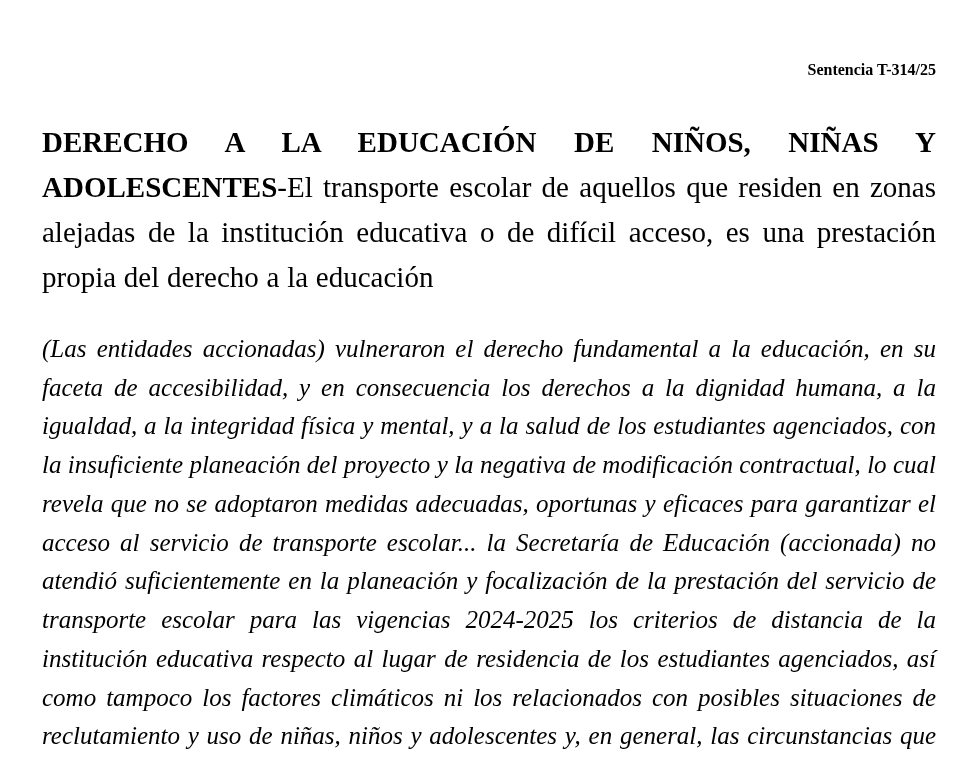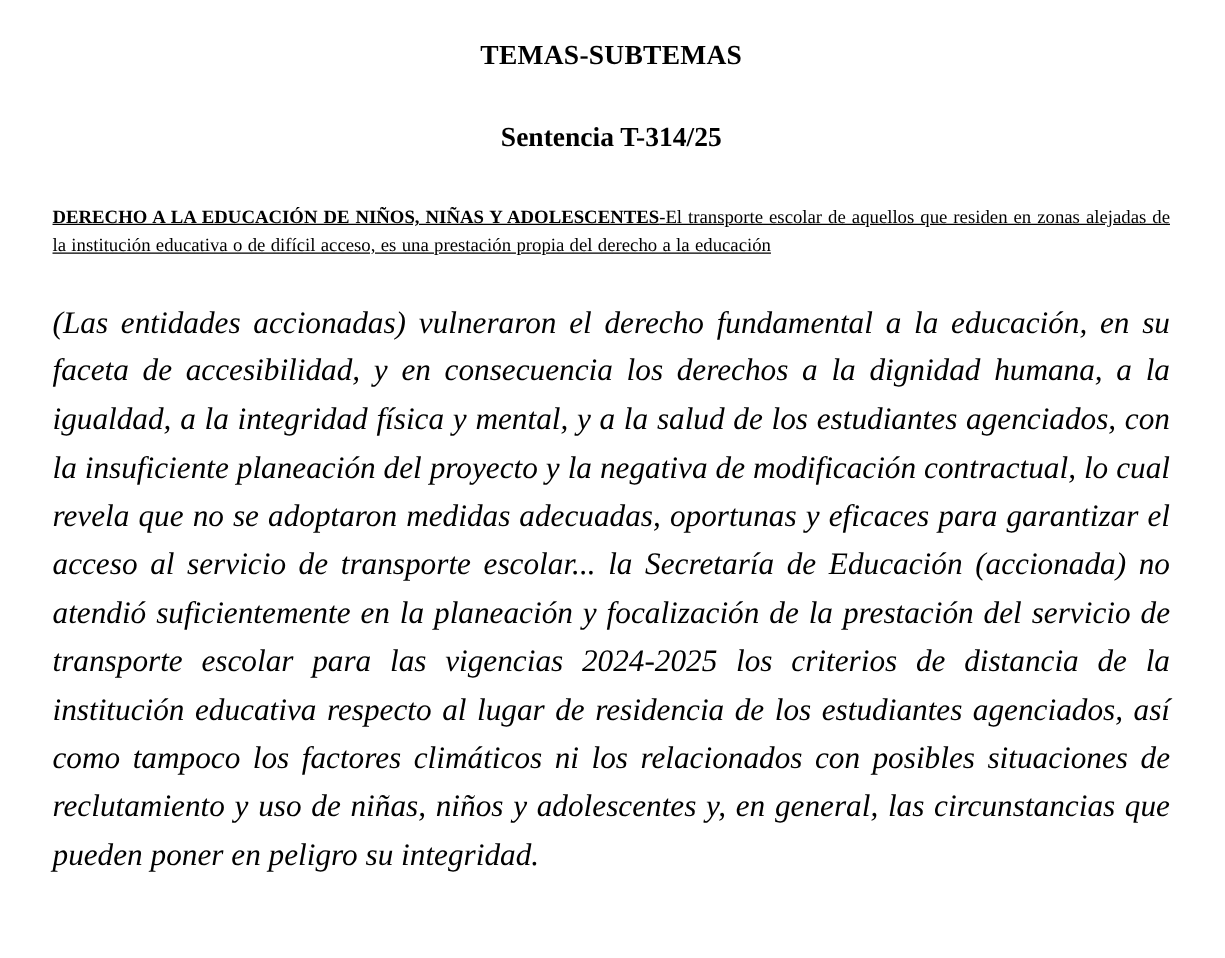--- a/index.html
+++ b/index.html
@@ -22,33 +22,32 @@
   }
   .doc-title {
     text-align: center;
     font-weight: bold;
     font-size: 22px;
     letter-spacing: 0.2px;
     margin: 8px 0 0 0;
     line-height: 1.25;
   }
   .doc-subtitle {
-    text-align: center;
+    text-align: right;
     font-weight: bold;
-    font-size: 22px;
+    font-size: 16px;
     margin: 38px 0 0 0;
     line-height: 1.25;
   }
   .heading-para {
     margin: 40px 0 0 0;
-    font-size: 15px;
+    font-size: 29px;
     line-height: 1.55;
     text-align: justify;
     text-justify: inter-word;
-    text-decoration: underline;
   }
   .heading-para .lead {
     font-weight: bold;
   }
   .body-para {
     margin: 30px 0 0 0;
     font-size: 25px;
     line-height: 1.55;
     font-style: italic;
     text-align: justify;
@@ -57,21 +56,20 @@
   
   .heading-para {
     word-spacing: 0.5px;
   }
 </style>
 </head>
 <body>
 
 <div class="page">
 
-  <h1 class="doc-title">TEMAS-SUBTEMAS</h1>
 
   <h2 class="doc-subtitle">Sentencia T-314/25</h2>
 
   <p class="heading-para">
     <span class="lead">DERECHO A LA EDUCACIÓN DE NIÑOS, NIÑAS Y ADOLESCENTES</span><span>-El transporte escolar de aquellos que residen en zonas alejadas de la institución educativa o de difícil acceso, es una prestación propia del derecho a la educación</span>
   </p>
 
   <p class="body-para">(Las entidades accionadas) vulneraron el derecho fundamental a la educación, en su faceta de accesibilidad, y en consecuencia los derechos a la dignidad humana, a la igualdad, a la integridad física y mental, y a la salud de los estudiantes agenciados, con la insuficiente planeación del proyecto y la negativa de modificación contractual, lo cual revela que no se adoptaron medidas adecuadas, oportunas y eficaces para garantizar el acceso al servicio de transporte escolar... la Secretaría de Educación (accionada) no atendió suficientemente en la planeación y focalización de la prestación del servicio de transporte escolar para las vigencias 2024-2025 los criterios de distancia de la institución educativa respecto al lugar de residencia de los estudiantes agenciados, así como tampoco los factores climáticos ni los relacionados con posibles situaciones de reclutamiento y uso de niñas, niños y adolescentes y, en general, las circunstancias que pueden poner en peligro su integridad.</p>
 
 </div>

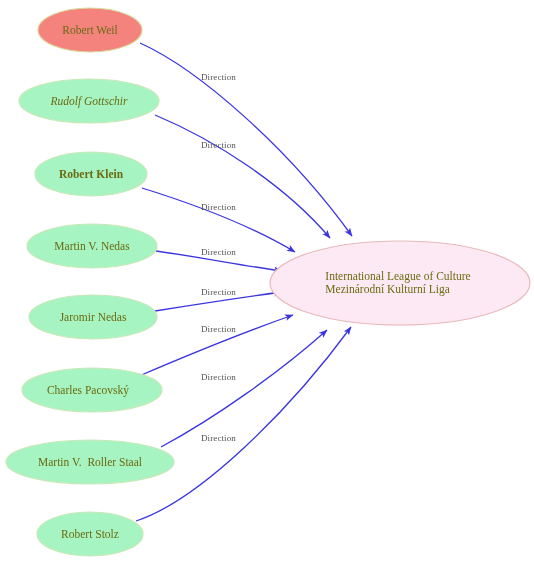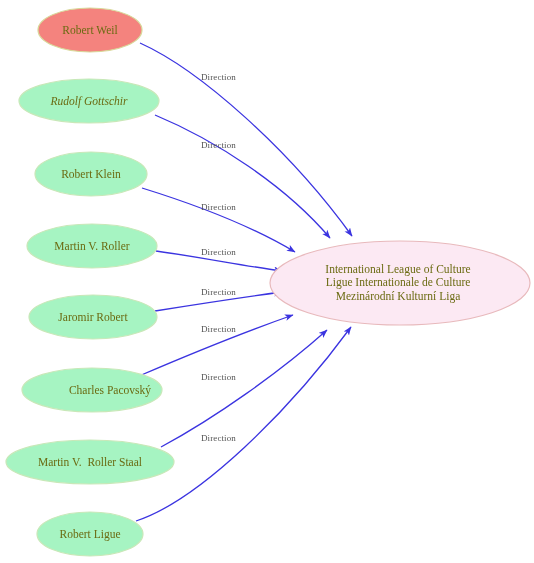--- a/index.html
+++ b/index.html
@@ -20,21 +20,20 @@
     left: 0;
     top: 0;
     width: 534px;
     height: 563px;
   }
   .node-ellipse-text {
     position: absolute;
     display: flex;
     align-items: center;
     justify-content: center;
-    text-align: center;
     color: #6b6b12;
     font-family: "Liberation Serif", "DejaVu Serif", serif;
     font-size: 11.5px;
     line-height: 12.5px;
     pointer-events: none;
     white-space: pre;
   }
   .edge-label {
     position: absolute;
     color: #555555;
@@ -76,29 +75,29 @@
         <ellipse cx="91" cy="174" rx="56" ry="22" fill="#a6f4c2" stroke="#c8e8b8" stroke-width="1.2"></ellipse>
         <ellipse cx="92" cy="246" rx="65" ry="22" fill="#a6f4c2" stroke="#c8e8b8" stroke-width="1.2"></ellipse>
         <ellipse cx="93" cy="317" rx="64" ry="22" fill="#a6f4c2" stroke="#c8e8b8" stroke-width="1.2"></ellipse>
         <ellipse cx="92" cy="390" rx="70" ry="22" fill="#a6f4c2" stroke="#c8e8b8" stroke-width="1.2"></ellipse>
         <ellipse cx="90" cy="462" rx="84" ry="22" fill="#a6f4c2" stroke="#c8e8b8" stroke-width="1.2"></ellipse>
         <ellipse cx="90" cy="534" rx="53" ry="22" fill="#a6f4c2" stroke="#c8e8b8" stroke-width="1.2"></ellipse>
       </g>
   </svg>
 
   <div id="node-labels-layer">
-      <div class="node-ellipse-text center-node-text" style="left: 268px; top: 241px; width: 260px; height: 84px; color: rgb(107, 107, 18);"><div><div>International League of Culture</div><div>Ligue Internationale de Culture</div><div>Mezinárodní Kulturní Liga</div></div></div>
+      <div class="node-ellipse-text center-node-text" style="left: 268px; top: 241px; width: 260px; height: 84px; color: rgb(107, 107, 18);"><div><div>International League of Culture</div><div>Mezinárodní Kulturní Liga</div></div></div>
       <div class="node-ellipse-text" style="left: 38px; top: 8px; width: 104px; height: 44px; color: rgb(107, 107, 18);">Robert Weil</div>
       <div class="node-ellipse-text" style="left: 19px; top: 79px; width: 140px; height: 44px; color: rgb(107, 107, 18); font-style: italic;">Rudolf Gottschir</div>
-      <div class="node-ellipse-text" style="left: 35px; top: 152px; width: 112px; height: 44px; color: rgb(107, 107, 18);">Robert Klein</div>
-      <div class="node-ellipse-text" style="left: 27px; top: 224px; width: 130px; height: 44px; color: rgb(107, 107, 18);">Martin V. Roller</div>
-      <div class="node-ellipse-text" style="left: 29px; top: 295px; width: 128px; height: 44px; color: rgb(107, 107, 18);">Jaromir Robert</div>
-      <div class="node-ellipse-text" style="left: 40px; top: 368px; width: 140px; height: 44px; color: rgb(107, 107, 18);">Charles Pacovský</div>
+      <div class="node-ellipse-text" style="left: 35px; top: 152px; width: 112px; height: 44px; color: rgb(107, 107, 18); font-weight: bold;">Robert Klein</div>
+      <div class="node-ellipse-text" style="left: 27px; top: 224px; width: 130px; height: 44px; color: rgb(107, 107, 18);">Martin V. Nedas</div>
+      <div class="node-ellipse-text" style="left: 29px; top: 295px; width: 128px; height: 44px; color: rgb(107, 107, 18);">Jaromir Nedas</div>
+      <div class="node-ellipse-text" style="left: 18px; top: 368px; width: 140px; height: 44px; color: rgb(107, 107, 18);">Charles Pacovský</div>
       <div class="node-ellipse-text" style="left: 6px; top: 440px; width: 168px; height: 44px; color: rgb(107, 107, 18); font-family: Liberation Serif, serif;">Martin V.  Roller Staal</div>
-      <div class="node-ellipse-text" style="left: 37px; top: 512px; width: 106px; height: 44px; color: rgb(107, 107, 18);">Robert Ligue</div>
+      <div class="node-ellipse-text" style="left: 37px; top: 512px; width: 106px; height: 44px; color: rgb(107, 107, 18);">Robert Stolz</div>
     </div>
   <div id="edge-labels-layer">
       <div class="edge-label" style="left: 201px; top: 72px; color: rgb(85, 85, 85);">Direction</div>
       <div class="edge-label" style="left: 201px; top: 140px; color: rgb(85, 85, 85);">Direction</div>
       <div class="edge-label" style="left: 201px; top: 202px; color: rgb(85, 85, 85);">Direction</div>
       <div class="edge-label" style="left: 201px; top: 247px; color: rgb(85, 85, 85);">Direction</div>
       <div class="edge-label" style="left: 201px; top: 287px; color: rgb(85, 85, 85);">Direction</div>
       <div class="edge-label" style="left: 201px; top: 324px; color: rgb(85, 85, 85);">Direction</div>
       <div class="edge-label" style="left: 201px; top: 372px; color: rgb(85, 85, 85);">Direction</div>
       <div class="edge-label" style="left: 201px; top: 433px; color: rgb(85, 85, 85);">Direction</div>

··········

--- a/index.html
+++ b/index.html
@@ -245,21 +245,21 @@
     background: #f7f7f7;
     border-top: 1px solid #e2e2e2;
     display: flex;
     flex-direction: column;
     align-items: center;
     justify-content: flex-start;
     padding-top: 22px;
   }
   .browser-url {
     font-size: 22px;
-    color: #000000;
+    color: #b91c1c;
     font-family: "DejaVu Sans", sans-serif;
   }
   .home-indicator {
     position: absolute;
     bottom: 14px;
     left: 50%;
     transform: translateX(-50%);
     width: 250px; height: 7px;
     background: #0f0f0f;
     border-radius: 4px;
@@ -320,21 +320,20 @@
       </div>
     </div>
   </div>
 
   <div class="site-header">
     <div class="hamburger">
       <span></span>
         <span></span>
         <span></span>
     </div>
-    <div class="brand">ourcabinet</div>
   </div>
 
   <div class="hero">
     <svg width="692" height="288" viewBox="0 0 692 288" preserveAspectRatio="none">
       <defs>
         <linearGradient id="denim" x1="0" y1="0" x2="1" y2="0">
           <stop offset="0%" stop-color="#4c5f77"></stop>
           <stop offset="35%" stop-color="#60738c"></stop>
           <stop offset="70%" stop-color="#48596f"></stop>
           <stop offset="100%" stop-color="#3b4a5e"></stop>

··········

Problem
Your reply must consist of one number, the count of lines in the entries that hold "flex".

Exercise answer
4